TRY IT | When you repeat the listing, keep every character as it is.

+ + +

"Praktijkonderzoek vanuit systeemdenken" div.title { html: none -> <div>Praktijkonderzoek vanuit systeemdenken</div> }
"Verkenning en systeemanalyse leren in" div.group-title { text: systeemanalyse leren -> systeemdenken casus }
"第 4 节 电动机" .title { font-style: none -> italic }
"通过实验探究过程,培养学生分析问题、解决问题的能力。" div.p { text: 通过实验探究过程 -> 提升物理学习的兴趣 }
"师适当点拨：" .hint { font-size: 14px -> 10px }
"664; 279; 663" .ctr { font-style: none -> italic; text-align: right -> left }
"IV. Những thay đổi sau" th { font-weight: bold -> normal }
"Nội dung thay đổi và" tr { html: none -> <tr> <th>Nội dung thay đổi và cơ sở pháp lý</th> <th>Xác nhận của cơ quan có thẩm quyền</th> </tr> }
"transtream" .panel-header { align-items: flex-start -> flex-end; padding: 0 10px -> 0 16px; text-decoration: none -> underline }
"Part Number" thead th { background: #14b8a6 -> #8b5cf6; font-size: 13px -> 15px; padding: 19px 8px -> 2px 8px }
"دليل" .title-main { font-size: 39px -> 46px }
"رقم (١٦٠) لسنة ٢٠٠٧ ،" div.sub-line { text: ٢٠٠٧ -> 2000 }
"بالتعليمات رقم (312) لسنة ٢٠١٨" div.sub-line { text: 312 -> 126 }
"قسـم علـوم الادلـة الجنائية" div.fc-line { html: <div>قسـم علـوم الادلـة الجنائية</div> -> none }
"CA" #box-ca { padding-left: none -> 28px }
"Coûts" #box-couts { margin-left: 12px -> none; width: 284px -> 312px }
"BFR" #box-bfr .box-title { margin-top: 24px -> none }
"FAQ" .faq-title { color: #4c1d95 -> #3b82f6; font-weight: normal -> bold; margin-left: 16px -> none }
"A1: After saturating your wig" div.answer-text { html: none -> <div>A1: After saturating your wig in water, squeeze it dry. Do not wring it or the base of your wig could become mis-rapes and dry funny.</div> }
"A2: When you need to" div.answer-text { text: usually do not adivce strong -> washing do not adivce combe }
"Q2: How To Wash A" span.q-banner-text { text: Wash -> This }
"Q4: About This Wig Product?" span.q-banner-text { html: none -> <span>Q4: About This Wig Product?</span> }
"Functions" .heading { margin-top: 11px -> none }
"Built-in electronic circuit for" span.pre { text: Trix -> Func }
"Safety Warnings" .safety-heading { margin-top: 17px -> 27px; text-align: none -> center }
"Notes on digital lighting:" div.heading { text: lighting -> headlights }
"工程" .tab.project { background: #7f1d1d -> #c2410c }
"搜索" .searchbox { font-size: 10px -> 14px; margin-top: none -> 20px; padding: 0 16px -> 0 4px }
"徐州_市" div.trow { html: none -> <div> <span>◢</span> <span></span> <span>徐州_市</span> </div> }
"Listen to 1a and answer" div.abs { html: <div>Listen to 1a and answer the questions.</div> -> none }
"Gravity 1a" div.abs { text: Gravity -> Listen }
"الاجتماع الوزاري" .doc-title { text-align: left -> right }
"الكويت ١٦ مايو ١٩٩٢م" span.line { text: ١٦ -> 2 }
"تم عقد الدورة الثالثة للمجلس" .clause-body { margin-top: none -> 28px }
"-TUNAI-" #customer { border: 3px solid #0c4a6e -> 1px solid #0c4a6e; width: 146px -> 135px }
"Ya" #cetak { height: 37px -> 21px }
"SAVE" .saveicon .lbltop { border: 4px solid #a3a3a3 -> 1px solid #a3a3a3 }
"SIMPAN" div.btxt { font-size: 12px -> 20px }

+ + +

TASK RESULT |
"Praktijkonderzoek vanuit systeemdenken" div.title { html: none -> <div>Praktijkonderzoek vanuit systeemdenken</div> }
"Verkenning en systeemanalyse leren in" div.group-title { text: systeemanalyse leren -> systeemdenken casus }
"第 4 节 电动机" .title { font-style: none -> italic }
"通过实验探究过程,培养学生分析问题、解决问题的能力。" div.p { text: 通过实验探究过程 -> 提升物理学习的兴趣 }
"师适当点拨：" .hint { font-size: 14px -> 10px }
"664; 279; 663" .ctr { font-style: none -> italic; text-align: right -> left }
"IV. Những thay đổi sau" th { font-weight: bold -> normal }
"Nội dung thay đổi và" tr { html: none -> <tr> <th>Nội dung thay đổi và cơ sở pháp lý</th> <th>Xác nhận của cơ quan có thẩm quyền</th> </tr> }
"transtream" .panel-header { align-items: flex-start -> flex-end; padding: 0 10px -> 0 16px; text-decoration: none -> underline }
"Part Number" thead th { background: #14b8a6 -> #8b5cf6; font-size: 13px -> 15px; padding: 19px 8px -> 2px 8px }
"دليل" .title-main { font-size: 39px -> 46px }
"رقم (١٦٠) لسنة ٢٠٠٧ ،" div.sub-line { text: ٢٠٠٧ -> 2000 }
"بالتعليمات رقم (312) لسنة ٢٠١٨" div.sub-line { text: 312 -> 126 }
"قسـم علـوم الادلـة الجنائية" div.fc-line { html: <div>قسـم علـوم الادلـة الجنائية</div> -> none }
"CA" #box-ca { padding-left: none -> 28px }
"Coûts" #box-couts { margin-left: 12px -> none; width: 284px -> 312px }
"BFR" #box-bfr .box-title { margin-top: 24px -> none }
"FAQ" .faq-title { color: #4c1d95 -> #3b82f6; font-weight: normal -> bold; margin-left: 16px -> none }
"A1: After saturating your wig" div.answer-text { html: none -> <div>A1: After saturating your wig in water, squeeze it dry. Do not wring it or the base of your wig could become mis-rapes and dry funny.</div> }
"A2: When you need to" div.answer-text { text: usually do not adivce strong -> washing do not adivce combe }
"Q2: How To Wash A" span.q-banner-text { text: Wash -> This }
"Q4: About This Wig Product?" span.q-banner-text { html: none -> <span>Q4: About This Wig Product?</span> }
"Functions" .heading { margin-top: 11px -> none }
"Built-in electronic circuit for" span.pre { text: Trix -> Func }
"Safety Warnings" .safety-heading { margin-top: 17px -> 27px; text-align: none -> center }
"Notes on digital lighting:" div.heading { text: lighting -> headlights }
"工程" .tab.project { background: #7f1d1d -> #c2410c }
"搜索" .searchbox { font-size: 10px -> 14px; margin-top: none -> 20px; padding: 0 16px -> 0 4px }
"徐州_市" div.trow { html: none -> <div> <span>◢</span> <span></span> <span>徐州_市</span> </div> }
"Listen to 1a and answer" div.abs { html: <div>Listen to 1a and answer the questions.</div> -> none }
"Gravity 1a" div.abs { text: Gravity -> Listen }
"الاجتماع الوزاري" .doc-title { text-align: left -> right }
"الكويت ١٦ مايو ١٩٩٢م" span.line { text: ١٦ -> 2 }
"تم عقد الدورة الثالثة للمجلس" .clause-body { margin-top: none -> 28px }
"-TUNAI-" #customer { border: 3px solid #0c4a6e -> 1px solid #0c4a6e; width: 146px -> 135px }
"Ya" #cetak { height: 37px -> 21px }
"SAVE" .saveicon .lbltop { border: 4px solid #a3a3a3 -> 1px solid #a3a3a3 }
"SIMPAN" div.btxt { font-size: 12px -> 20px }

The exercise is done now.